> **Assigned task**:
Pick out the lines below that include the string "since".

^^^^^^^^

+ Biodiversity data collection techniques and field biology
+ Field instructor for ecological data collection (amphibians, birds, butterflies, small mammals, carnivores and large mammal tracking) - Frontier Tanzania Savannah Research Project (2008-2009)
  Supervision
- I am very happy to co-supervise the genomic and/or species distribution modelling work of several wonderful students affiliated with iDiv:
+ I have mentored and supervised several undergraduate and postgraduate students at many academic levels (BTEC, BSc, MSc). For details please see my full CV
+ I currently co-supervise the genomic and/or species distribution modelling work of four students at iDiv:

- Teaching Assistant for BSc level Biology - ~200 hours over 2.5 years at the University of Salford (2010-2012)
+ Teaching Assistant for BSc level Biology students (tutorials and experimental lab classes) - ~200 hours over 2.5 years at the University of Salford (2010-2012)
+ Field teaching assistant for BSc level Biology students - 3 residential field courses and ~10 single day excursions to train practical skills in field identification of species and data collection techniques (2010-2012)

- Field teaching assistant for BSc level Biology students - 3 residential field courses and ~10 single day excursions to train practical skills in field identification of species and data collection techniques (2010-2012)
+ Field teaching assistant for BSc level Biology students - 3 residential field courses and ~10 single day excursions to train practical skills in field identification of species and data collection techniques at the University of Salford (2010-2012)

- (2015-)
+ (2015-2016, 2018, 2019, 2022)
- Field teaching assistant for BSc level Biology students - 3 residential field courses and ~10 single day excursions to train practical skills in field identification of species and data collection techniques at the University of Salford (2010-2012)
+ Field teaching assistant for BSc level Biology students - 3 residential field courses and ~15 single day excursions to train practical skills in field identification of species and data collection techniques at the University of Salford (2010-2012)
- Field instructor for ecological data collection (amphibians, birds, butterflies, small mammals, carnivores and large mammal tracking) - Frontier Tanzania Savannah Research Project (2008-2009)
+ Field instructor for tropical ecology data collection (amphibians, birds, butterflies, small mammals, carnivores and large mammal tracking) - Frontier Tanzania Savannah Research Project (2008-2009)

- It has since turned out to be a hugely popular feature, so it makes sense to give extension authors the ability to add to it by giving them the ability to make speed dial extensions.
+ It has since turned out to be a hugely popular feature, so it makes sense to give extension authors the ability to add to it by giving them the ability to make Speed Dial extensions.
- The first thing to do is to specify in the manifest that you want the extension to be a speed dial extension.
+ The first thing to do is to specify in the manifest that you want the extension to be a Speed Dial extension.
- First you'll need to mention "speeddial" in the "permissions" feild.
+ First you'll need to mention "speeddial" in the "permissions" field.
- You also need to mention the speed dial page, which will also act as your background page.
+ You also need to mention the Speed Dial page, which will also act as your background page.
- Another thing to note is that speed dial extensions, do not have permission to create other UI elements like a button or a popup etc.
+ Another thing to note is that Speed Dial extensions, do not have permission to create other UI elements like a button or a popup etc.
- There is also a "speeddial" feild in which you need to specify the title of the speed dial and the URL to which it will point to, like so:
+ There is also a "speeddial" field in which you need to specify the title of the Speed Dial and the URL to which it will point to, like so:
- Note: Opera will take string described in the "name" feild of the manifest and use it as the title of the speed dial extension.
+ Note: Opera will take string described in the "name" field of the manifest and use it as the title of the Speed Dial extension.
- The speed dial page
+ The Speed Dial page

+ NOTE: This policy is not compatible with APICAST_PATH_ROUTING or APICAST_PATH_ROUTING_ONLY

^^^^^^^^

> **Exercise response**:
- It has since turned out to be a hugely popular feature, so it makes sense to give extension authors the ability to add to it by giving them the ability to make speed dial extensions.
+ It has since turned out to be a hugely popular feature, so it makes sense to give extension authors the ability to add to it by giving them the ability to make Speed Dial extensions.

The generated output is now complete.